China’s gross domestic product grew by 9.7 percent in the first quarter from a year earlier, off the 9.8 percent growth rate in the last quarter of 2010 but ahead of the 9.5 percent pace that analysts had expected.
Volumes were light, with about 267,000 lots of Brent traded by late afternoon, 43 percent below the 30-day average. U.S. crude trade was down about 22 percent from the 30-day average at 528,000 lots, although overall activity for the week was stronger than in recent weeks.
In the week to April 12, money managers cut their net long positions in crude futures and options by 23,718 positions in the week as prices fell, according to the Commodity Futures Trading Commission.
Investors appeared to brush off the latest Goldman Sachs recommendation to prune commodities portfolios, after a note earlier in the week from the bank warning of a correction in commodities markets sent oil lower.
U.S. bank Goldman Sachs on Friday recommended investors go underweight commodities for three to six months, after the sharp price rises so far this year.
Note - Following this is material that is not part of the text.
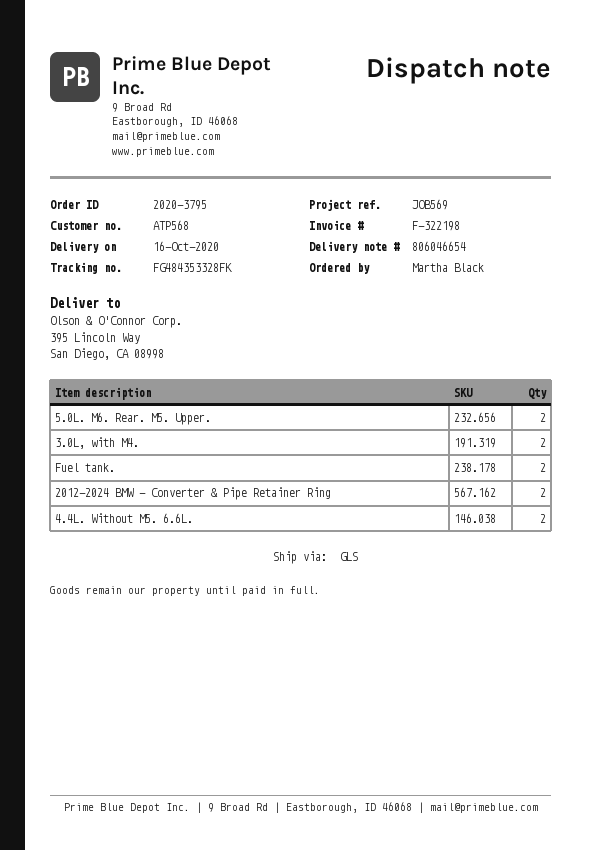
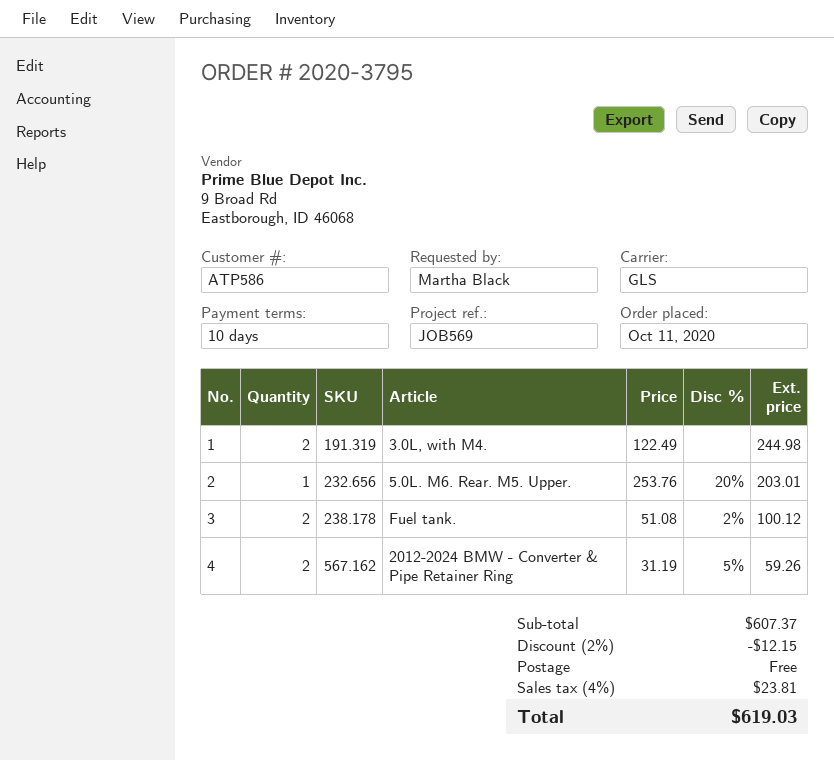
customer number: ATP568 -> ATP586
5.0L. M6. Rear. M5. Upper.: 2 -> 1
4.4L. Without M5. 6.6L.: 2 -> none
Oil prices have “pushed ahead” of supply and demand fundamentals and near-term downside risk has risen after prices climbed to “exceptionally high levels,” Goldman told clients in the latest note, while it maintained its outlook for rising oil prices over a longer, 12-month horizon, on growing global fuel demand.
Brent prices have rallied from around $94 at the start of year due to the unrest in Libya and the Middle East, and concerns that it could spread to larger oil producers such as Saudi Arabia.